Certainly the YA genre has exploded – and there’s no doubt there are many, many more books for a young teenager to read then when I was in school. But I put forth the question – are we teaching to segregate from an early age? While people of color read books that feature ‘white’ characters all the time, do ‘white people’ read books that feature multi-cultural characters? It would seem to me, that the publishers don’t think so, why else categorize them so specifically? While publishers are improving in their selections of what they offer African American and Latino young readers, why make the distinction. To me, it’s blatant racism. It’s saying we’re writing books that only represent you and these are the books only ‘your kind’ will read. As a Latina – I read them all, and I am transported by a book regardless of the color of the characters in them.

In ““Myths of Teenage Readers” written in 2000 Marc Aronson he states:
Not very long ago, I would come to the editorial meetings in which new book acquisitions were approved by the higherups and marketing management. There I would hear: “blacks don’t buy books.” This was astonishing. Important people running large companies were living in a myth-suffused haze in which prejudice defined perception. Hearing something like that stops you in your tracks. It is so far from reality, yet it is expressed with complete authority. And these beliefs matter”

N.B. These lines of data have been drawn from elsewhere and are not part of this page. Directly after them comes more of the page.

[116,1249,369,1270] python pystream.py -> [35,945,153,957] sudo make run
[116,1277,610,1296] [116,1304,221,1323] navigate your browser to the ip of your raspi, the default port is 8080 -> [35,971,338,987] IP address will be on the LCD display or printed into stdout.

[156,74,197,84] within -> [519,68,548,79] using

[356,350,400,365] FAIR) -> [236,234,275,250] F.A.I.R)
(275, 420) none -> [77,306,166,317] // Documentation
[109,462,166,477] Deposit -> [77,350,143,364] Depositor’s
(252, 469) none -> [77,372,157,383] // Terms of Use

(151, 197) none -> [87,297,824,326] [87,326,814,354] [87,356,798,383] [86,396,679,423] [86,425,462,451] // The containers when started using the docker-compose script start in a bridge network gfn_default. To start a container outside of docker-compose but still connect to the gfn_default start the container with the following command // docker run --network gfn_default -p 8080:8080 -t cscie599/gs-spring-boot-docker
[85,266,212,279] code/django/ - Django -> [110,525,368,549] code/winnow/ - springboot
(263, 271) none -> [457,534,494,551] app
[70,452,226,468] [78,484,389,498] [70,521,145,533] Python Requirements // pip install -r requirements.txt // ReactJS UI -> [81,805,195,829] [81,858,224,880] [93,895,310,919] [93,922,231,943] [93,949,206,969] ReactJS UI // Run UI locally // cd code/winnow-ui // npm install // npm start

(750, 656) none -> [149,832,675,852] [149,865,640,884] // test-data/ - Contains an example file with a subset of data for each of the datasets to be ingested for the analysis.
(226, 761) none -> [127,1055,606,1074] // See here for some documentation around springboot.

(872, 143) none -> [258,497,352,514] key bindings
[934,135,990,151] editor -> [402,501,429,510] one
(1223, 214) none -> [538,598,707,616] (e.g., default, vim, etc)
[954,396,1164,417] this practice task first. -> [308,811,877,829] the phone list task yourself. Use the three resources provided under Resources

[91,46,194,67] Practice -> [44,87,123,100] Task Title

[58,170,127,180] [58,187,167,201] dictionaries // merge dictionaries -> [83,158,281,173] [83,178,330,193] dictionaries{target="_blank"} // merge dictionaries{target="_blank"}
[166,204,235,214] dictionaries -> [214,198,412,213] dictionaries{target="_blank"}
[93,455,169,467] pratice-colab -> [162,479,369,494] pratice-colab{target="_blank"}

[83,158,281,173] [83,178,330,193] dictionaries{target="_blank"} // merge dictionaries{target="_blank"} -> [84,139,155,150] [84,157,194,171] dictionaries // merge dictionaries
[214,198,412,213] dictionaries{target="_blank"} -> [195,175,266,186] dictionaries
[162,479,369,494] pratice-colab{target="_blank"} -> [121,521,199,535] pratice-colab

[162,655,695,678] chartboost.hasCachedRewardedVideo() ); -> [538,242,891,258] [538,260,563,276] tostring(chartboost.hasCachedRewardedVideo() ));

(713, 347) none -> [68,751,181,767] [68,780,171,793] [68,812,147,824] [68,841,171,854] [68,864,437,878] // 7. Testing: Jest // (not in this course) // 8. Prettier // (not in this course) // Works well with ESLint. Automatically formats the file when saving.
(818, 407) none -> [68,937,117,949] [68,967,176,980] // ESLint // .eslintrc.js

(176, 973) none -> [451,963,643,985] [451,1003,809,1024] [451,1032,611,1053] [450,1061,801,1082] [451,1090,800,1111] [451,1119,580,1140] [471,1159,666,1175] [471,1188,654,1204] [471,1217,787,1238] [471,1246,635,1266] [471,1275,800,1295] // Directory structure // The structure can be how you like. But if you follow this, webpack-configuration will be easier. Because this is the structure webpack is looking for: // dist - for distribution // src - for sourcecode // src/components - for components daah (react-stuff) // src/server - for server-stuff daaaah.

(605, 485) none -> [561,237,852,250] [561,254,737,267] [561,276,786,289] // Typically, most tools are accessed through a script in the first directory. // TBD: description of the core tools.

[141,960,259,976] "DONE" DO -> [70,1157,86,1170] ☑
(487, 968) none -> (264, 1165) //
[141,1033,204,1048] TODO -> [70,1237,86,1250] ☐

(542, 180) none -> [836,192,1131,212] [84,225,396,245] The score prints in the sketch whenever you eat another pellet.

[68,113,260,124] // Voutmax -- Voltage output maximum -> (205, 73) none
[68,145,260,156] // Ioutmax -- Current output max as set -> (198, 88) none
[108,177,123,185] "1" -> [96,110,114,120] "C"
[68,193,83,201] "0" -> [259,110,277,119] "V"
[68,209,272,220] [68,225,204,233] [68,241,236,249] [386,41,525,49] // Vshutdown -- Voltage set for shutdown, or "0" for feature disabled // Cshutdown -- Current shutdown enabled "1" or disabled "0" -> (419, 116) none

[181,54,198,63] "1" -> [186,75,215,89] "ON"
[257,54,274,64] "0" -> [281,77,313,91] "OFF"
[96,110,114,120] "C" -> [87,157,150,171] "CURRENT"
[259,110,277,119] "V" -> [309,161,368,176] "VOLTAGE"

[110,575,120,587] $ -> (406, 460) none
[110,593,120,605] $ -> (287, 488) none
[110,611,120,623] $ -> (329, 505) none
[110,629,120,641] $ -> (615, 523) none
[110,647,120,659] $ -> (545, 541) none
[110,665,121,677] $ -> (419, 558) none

It would appear that Bloomsbury hasn’t really changed their views in the 9 years since Mr. Aronson’s book was published.

In a 2008 PW article, Andrea Pinkney, v-p and executive editor at Scholastic was quoted as saying: “We want teens to look at the jacket and say, ‘Yes, that is me,’

Yes, people want to know they’re represented in the world. But when I buy a book, it’s based on the story – does the story speak to me, is there something in this story that I want to know more about, will the story transport me to a place I want to go, or never dreamed of. When I choose a book I want to learn something new, or be inspired, or think about the world or people in a way I hadn’t thought of before. And sometimes I buy a book because an author’s language and pacing is so remarkable, I’m in awe. Do I buy a book because the characters represent me? Hardly ever. In looking over the list of books I’ve read in the last year, not one of them represented me, and yet I enjoyed many of them.

So I ask, are we teaching racism at an early age? Why do we segregate books? Why don’t white readers cross over as often as multi-cultural readers? And why do publishers and booksellers still insist that a black face or a Latino face or an Asian face or any face that isn’t white won’t appeal to white readers? Why not say, this year, there will be no differentiation, we’re just selling books, and they’ll be on the shelf alphabetically by author and in the sub-genre of YA, or romance, or mystery or whatever. In my opinion, let’s start early – no lines, just young adults, who want to read stories about being a teenager and about finding out how other teenagers live – their struggles, their triumphs, their hopes and their dreams.

This Post Has 3 Comments

  1. AF

    I agree with you entirely. The trouble is, on the face of it, with the publishing industry itself. They have created such a high cost, high volume industry that we are now at the stage where you might almost write and even get published a book on fishing, but they are likely to put a naked girl (probably white) on the front in order to have a hope of selling more than a few copies.

    However, the fact is that, whatever the marketing guys feel they need to do, you don’t have a lot of choice but to accept it, or you won’t get published at all. It’s all very well doing the “decent” thing, but if your book remains solely on your computer, then it doesn’t mean a whole lot, does it?

    Most of us wish it was different (well the decent people amongst us do), but it isn’t and it’s life, the education system and just people that are wrong, I guess. In the end, though, much as I don’t exactly love the mainstream publishing industry, I can’t find it in my heart to seriously blame them for doing what bitter experience has taught them works, or they’d be out of a job too.